What shocked the explorers, however, was the fact that Titanic abruptly ended around the region of the third funnel; everything aft of that point was gone. This confirmed the ongoing suspicion that the ship had broken apart the night she sank. The stern was a half-mile away in a debris field; its shattered remains were a remarkable sight. Most of those who died were either on or inside the stern when it tore apart and sank. Such knowledge has caused many onlookers to cry while gazing at this heap of splayed and twisted metal.
Other seemingly “new” discoveries included:
1. A third middle “section” was missing, which showed that the ship did not simply crack in two. The mid-section crumbled away as the ship broke apart, top-down fashion and in a twisting motion at the point of the second expansion joint situated just aft of the third funnel. The aft-grand staircase was completely gone, leaving the reciprocating engines and first-class smoking room completely exposed.
2. The decks that remained were compressed, almost flat, which suggested the stern slammed hard into the sea floor, screws first.
3. Five boilers from BR #1 rested nearby amidst a large field of coal, confirming that the break went through that compartment.
4. The hull was splayed on the starboard side and the poop deck peeled back over the docking bridge. This indicated the stern section first imploded and then exploded on its way down. The air trapped within burst outward through the third-class stairwell and cargo hold #4, obliterating the well deck and sending the poop deck backwards.

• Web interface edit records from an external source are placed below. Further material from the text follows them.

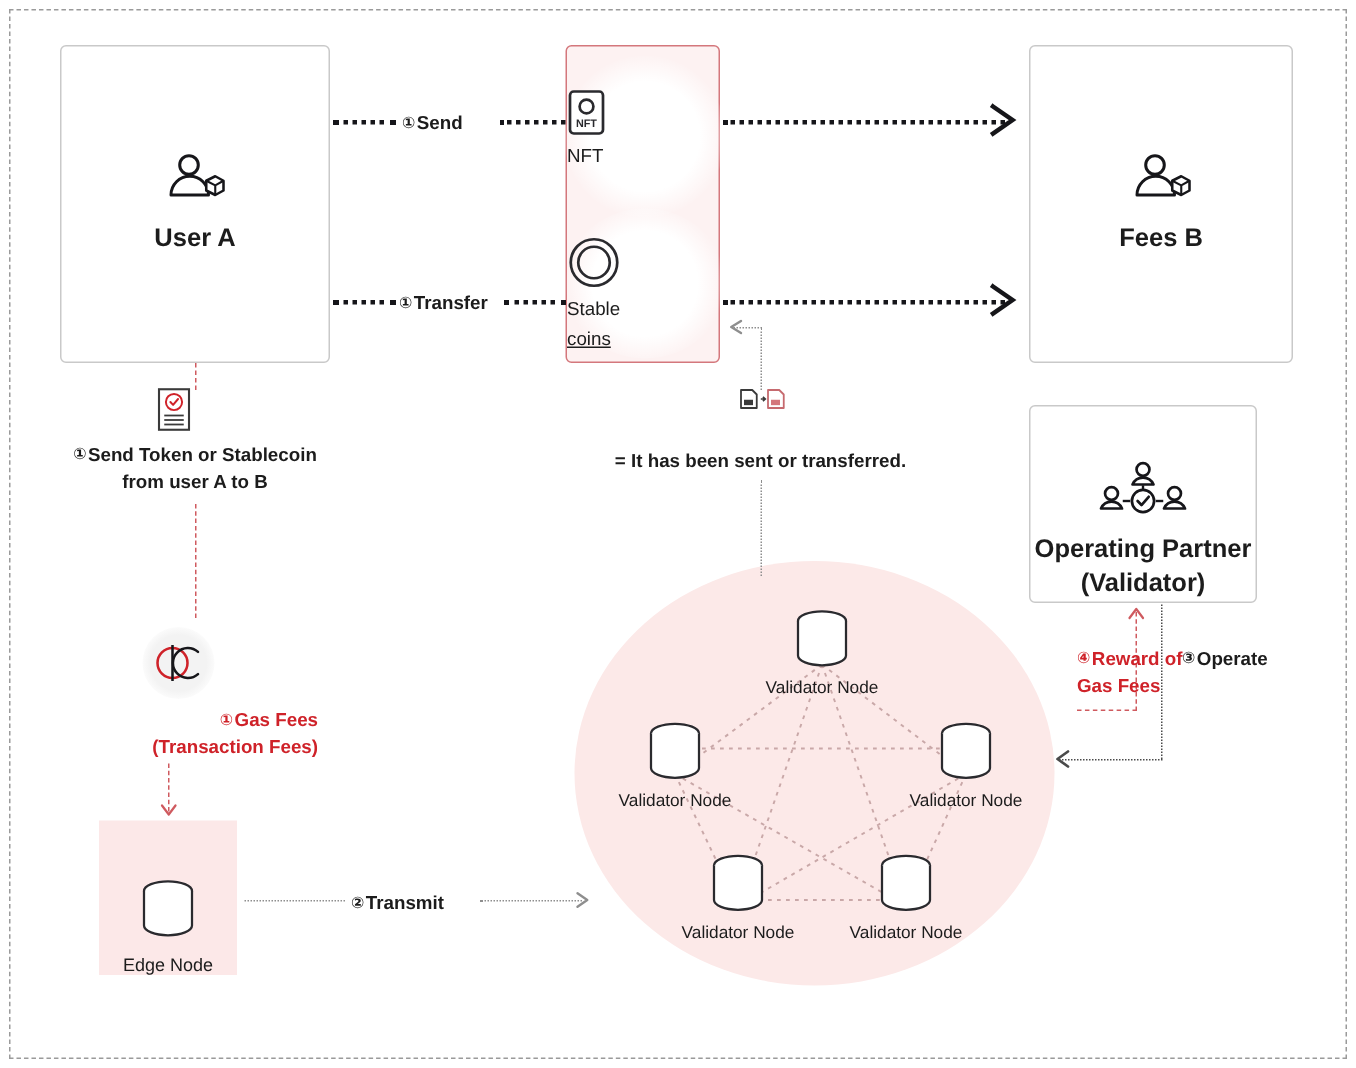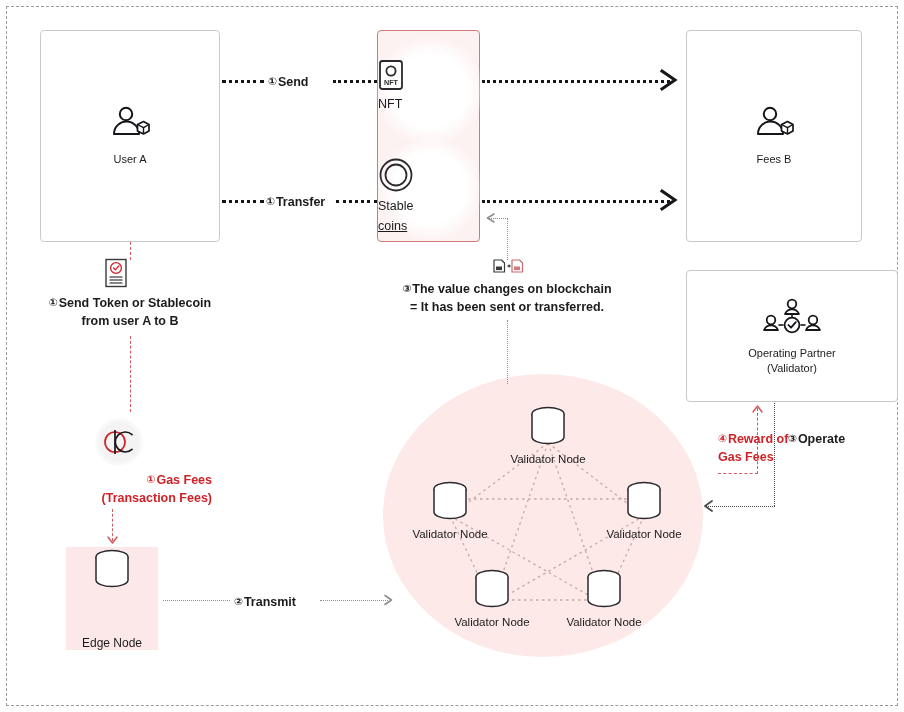--- a/index.html
+++ b/index.html
@@ -33,9 +33,9 @@
     justify-content:center;
   }
   .box .cap{
-    font-size:11px;
+    font-size:17px;
     color:#1c1c1c;
-    font-weight:400;
+    font-weight:700;
     text-align:center;
     line-height:1.35;
   }

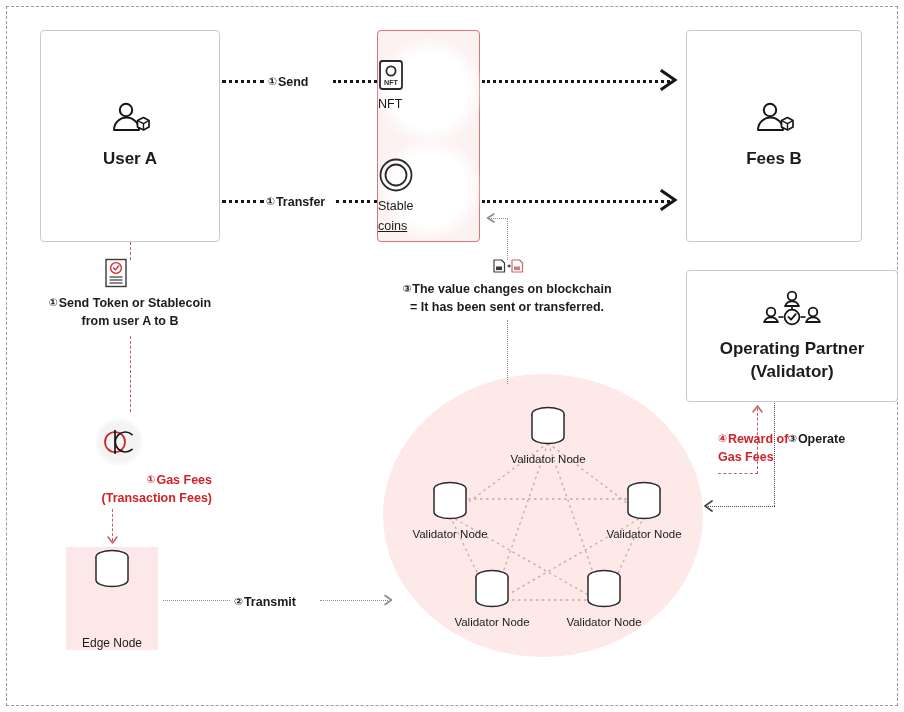--- a/index.html
+++ b/index.html
@@ -332,7 +332,7 @@
   </span>
 
   <div class="lab center" style="left:355px;top:280px;width:304px;text-align:center;">
-    <span><span class="num">③</span><span>The value changes on blockchain</span></span><br>
+    <br>
     <span>= It has been sent or transferred.</span>
   </div>
 

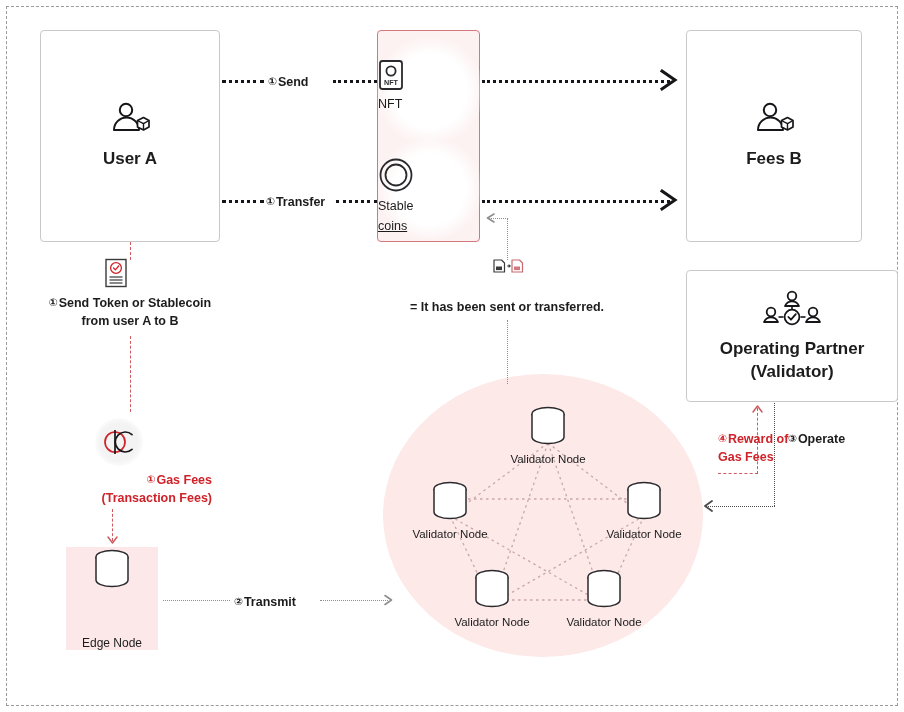--- a/index.html
+++ b/index.html
@@ -198,7 +198,7 @@
     <span class="cap">Fees B</span>
   </div>
 
-  <div class="box" id="operating-partner-box" style="left:686px;top:270px;width:212px;height:132px;">
+  <div class="box" id="operating-partner-box" style="left:686px;top:270px;width:152px;height:132px;justify-content:flex-end;">
     <span class="ico">
       <svg width="62" height="40" viewBox="0 0 62 40">
         <circle cx="31" cy="7" r="4.3" fill="none" stroke="#16161a" stroke-width="1.8"></circle>

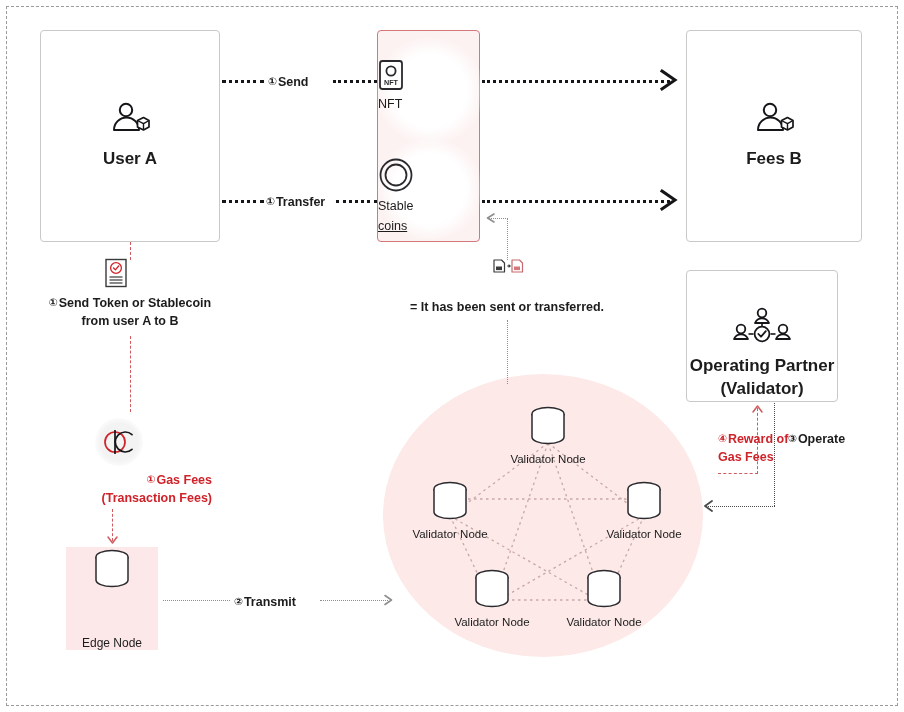--- a/index.html
+++ b/index.html
@@ -71,7 +71,7 @@
     left:66px;top:547px;width:92px;height:103px;
     background:#fce8e8;
     box-sizing:border-box;
-    display:flex;flex-direction:column;align-items:center;justify-content:space-between;
+    display:flex;flex-direction:column;align-items:center;justify-content:flex-end;
   }
   #edge-box .lbl{font-size:12px;color:#1c1c1c;margin-top:8px;}
 

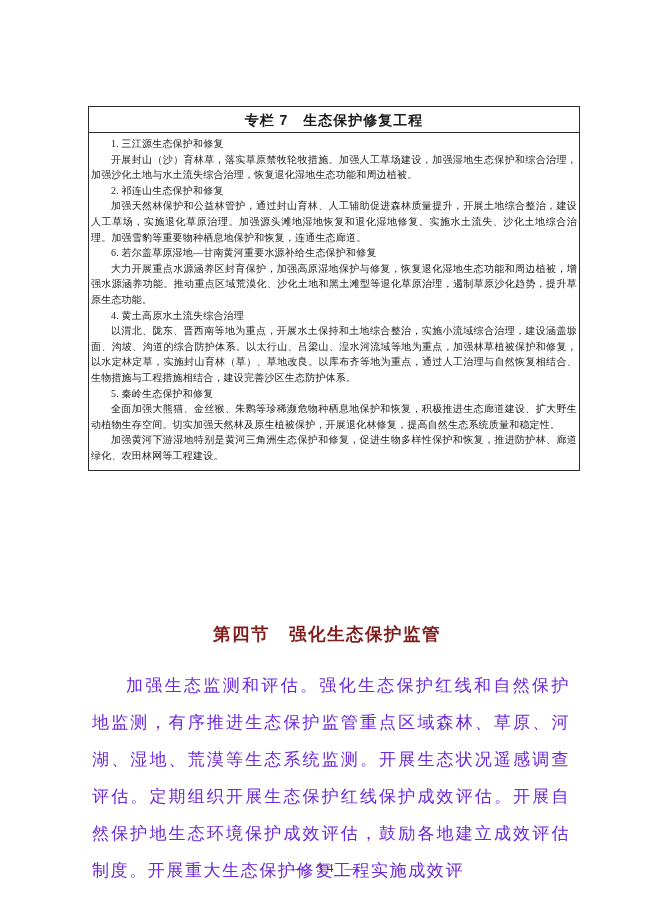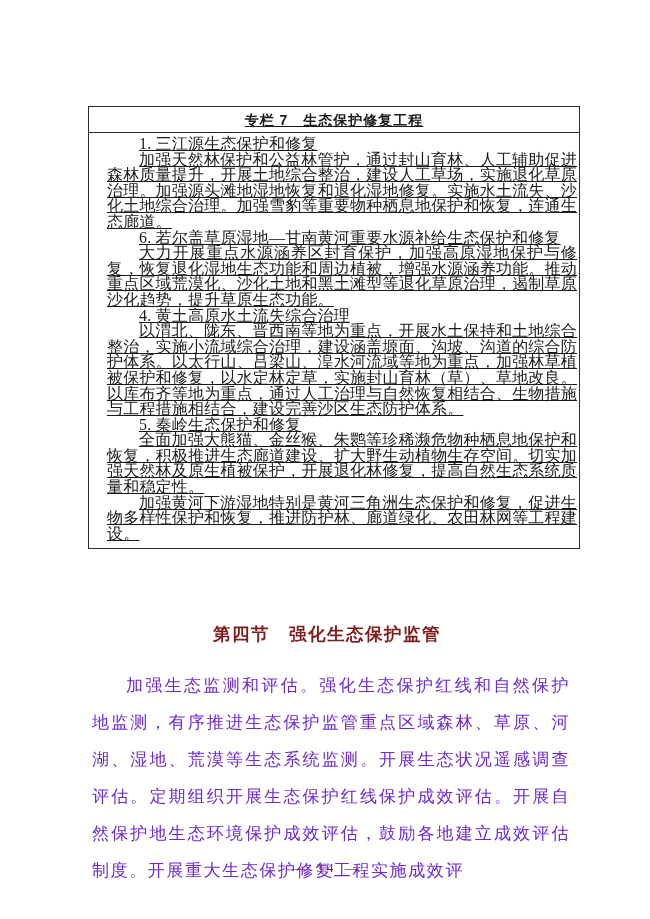--- a/index.html
+++ b/index.html
@@ -27,7 +27,6 @@
     border: 1px solid #2b2b2b;
     box-sizing: border-box;
     background: #ffffff;
-    text-decoration: underline;
   }
   .panel-title {
     text-align: center;

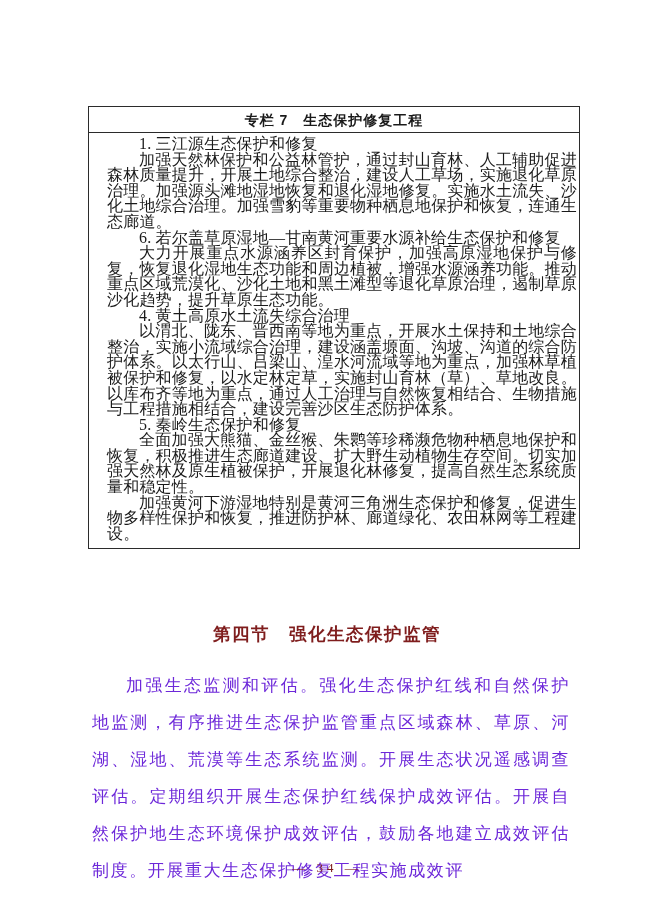--- a/index.html
+++ b/index.html
@@ -40,11 +40,10 @@
   }
   .panel-body {
     padding: 3px 2px 7px 2px;
-    font-size: 16px;
+    font-size: 10px;
     line-height: 15.6px;
     text-align: justify;
     letter-spacing: 0.2px;
-    margin-left: 16px;
   }
   .box-item-heading {
     text-indent: 2em;

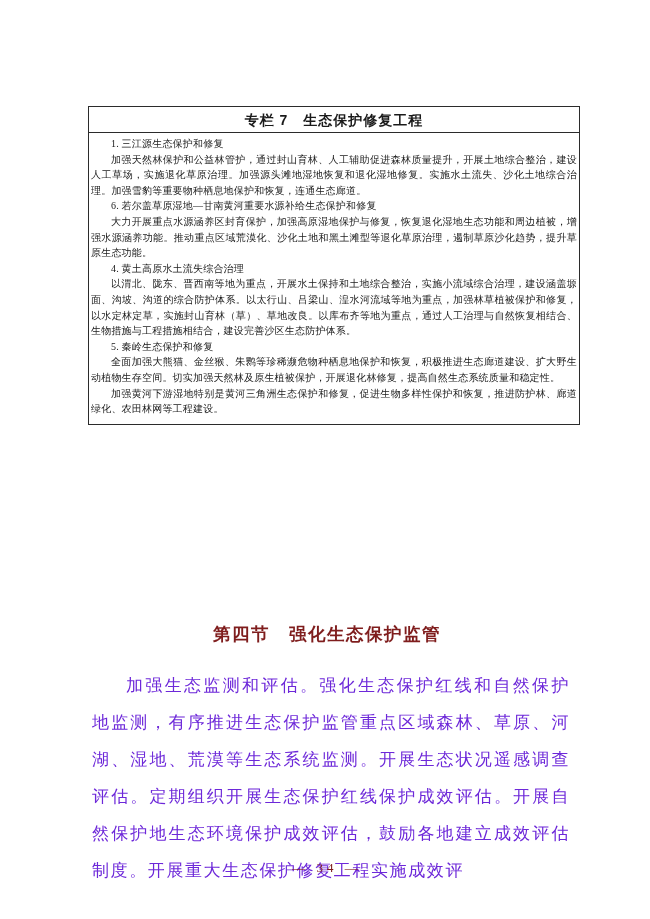--- a/index.html
+++ b/index.html
@@ -104,6 +104,7 @@
     <div class="panel-title">专栏 7　生态保护修复工程</div>
     <div class="panel-body" id="box-items">
         <div class="box-item-heading">1. 三江源生态保护和修复</div>
+        <div class="box-item-body">开展封山（沙）育林草，落实草原禁牧轮牧措施。加强人工草场建设，加强湿地生态保护和综合治理，加强沙化土地与水土流失综合治理，恢复退化湿地生态功能和周边植被。</div>
         <div class="box-item-body">加强天然林保护和公益林管护，通过封山育林、人工辅助促进森林质量提升，开展土地综合整治，建设人工草场，实施退化草原治理。加强源头滩地湿地恢复和退化湿地修复。实施水土流失、沙化土地综合治理。加强雪豹等重要物种栖息地保护和恢复，连通生态廊道。</div>
         <div class="box-item-heading">6. 若尔盖草原湿地—甘南黄河重要水源补给生态保护和修复</div>
         <div class="box-item-body">大力开展重点水源涵养区封育保护，加强高原湿地保护与修复，恢复退化湿地生态功能和周边植被，增强水源涵养功能。推动重点区域荒漠化、沙化土地和黑土滩型等退化草原治理，遏制草原沙化趋势，提升草原生态功能。</div>

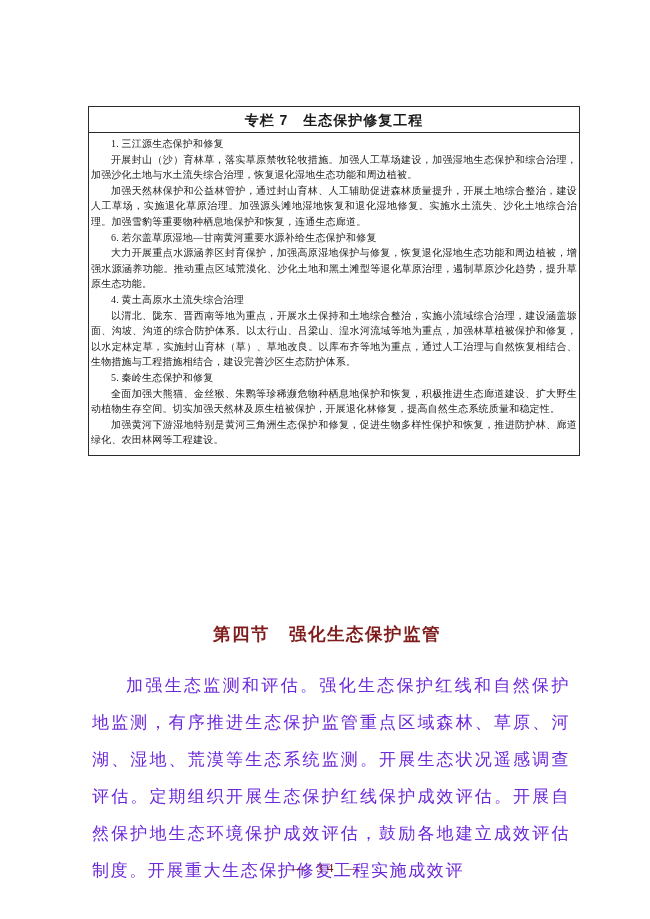--- a/index.html
+++ b/index.html
@@ -105,6 +105,7 @@
     <div class="panel-body" id="box-items">
         <div class="box-item-heading">1. 三江源生态保护和修复</div>
         <div class="box-item-body">开展封山（沙）育林草，落实草原禁牧轮牧措施。加强人工草场建设，加强湿地生态保护和综合治理，加强沙化土地与水土流失综合治理，恢复退化湿地生态功能和周边植被。</div>
+        <div class="box-item-heading">2. 祁连山生态保护和修复</div>
         <div class="box-item-body">加强天然林保护和公益林管护，通过封山育林、人工辅助促进森林质量提升，开展土地综合整治，建设人工草场，实施退化草原治理。加强源头滩地湿地恢复和退化湿地修复。实施水土流失、沙化土地综合治理。加强雪豹等重要物种栖息地保护和恢复，连通生态廊道。</div>
         <div class="box-item-heading">6. 若尔盖草原湿地—甘南黄河重要水源补给生态保护和修复</div>
         <div class="box-item-body">大力开展重点水源涵养区封育保护，加强高原湿地保护与修复，恢复退化湿地生态功能和周边植被，增强水源涵养功能。推动重点区域荒漠化、沙化土地和黑土滩型等退化草原治理，遏制草原沙化趋势，提升草原生态功能。</div>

5. Five more boilers still embedded in their moorings within BR#2 at the end of the bow section substantiated the theory that the boilers, in fact, did NOT blow up that night.
These valuable findings would not have been possible to acquire had we not traveled to the bottom of the ocean to take a look. Field research is both essential and crucial to gaining knowledge that would be inaccessible through any other means.